All right, Prime Minister. Of course I am not, for reasons that you well understand, going to question you about Ireland today. Not that it is not enormously important. “Weekend World” did a programme on it only last week. But on this side of the Irish Sea, what you are doing of course has overwhelming majority approval. Let me press you just a little on the things that you are doing that do not always have overwhelming majority approval on this side of the Irish Sea.

Are you saying that you will still resolutely continue with what you believe to be right, even if it is unpopular? [end p3]

Prime Minister

Oh yes! That is why I am here. Of course, I try to put our case and try to convince people that that is the way to go—and so far, we have not done too badly, and so far we have changed many many people's views.

Brian Walden, LWT

All right! Well, still the same old Margaret Thatcher! Let us test this against some actual issues. Let us move to what is undoubtedly the most important issue of all, namely unemployment, where some people do claim that they detect a change in your attitude and emphasis. For instance, you said at the Mansion House on Monday—you talked about the sense of belonging and the feeling of being needed that a job provides—and at the Conservative Party Conference you talked very sympathetically about the anxiety and frustration that people without a job must feel.

Now, that is fine, but a lot of people say: “Yes, but this is not what she used to say, or her Ministers. They used to say: ‘Get on your bike! Go and find a job! There are jobs available if you look for them!’” So which is it, Prime Minister? Is it compassion or is it in fact brusque firmness?

Prime Minister

Don't you think you need both? Yes, you do need both. Of course, having a job is more than being able to earn your own living. It is having your own identity. It is knowing that you are needed. It is knowing that you belong. It is having a [end p4] social contact which work brings. It is having respect in your family that you can provide for your children.
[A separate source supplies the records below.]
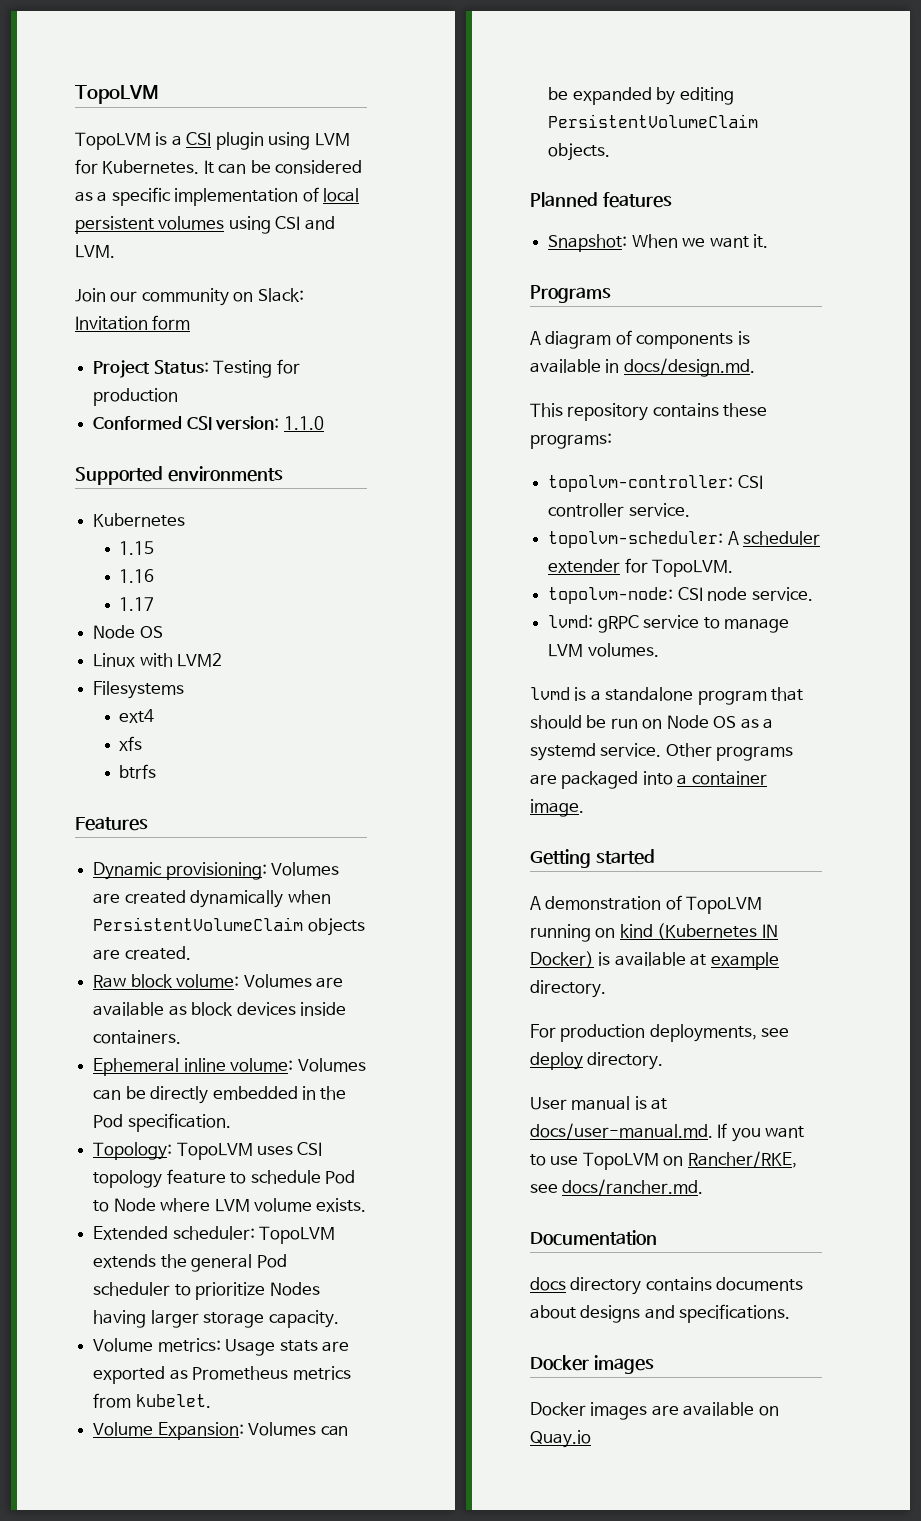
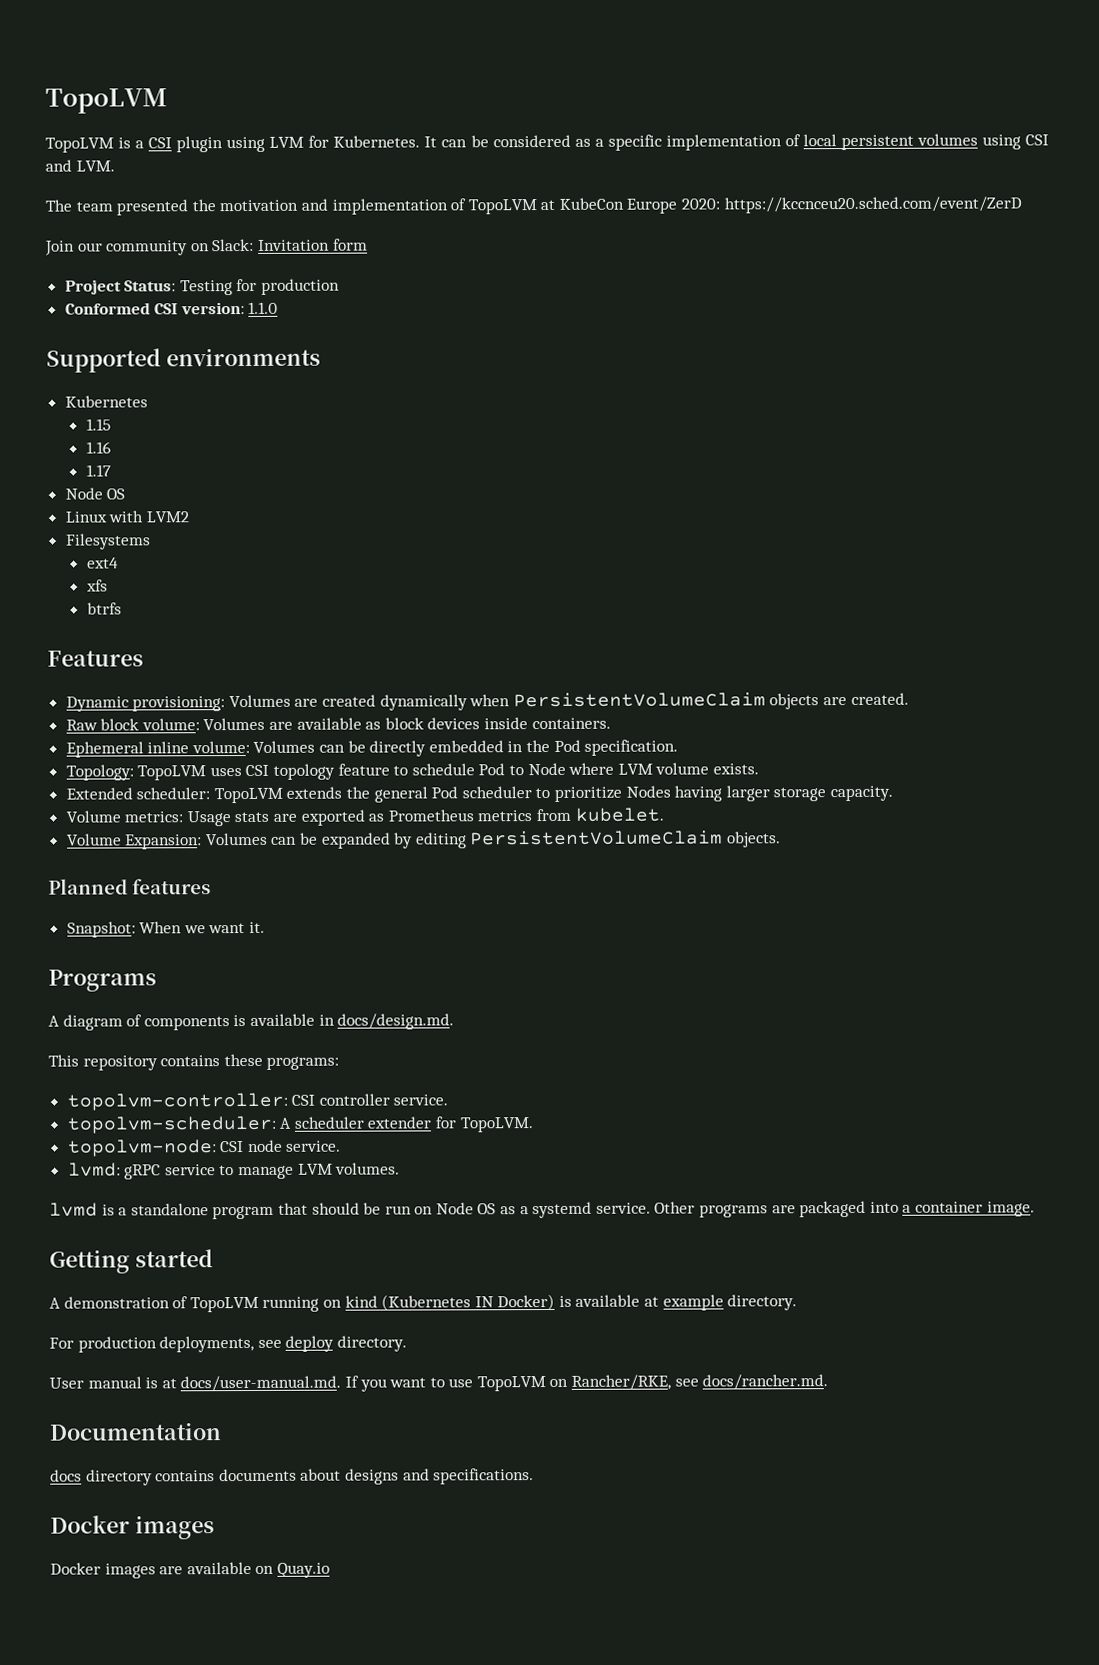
+ The team presented the motivation and implementation of TopoLVM at KubeCon Europe 2020: https://kccnceu20.sched.com/event/ZerD

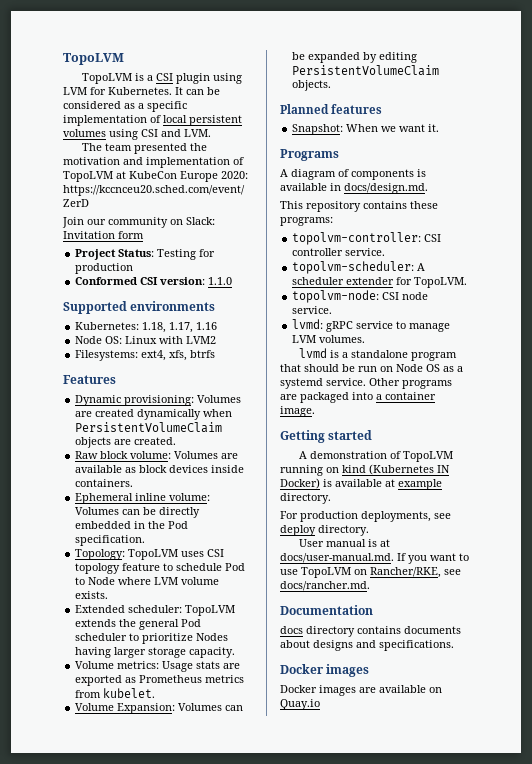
- Kubernetes
- 1.15
- 1.16
+ Kubernetes: 1.18, 1.17, 1.16
- 1.17
- Node OS
- Linux with LVM2
+ Node OS: Linux with LVM2
- Filesystems
- ext4
- xfs
- btrfs
+ Filesystems: ext4, xfs, btrfs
But what I am fearful of and I have always been fearful of it, is of giving the impression that governments can provide a job for everyone wherever they happen to be, and it would be wrong to give that impression, because we cannot. We can try to provide the background. We can get inflation down. We can try to see that the whole economy is such that it gives opportunities.

Let me put it this way: people went to the United States—emigrated there—not to live on subsidies, but to have opportunities to make good, opportunities to pioneer, opportunities to do things for themselves. Do you know where jobs come from in the United States? Not from governments, but from people getting together and doing things and from free enterprise and doing things for themselves; and I would never like to give the impression that any government in a free society can provide everyone with a job. Yes, I know they want one. Of course, I only have the money which I earn to live on. I know how important it is, but it is a combination of understanding what it is like to be without one, but of taking the necessary firm background economic decisions which in the end will create the jobs.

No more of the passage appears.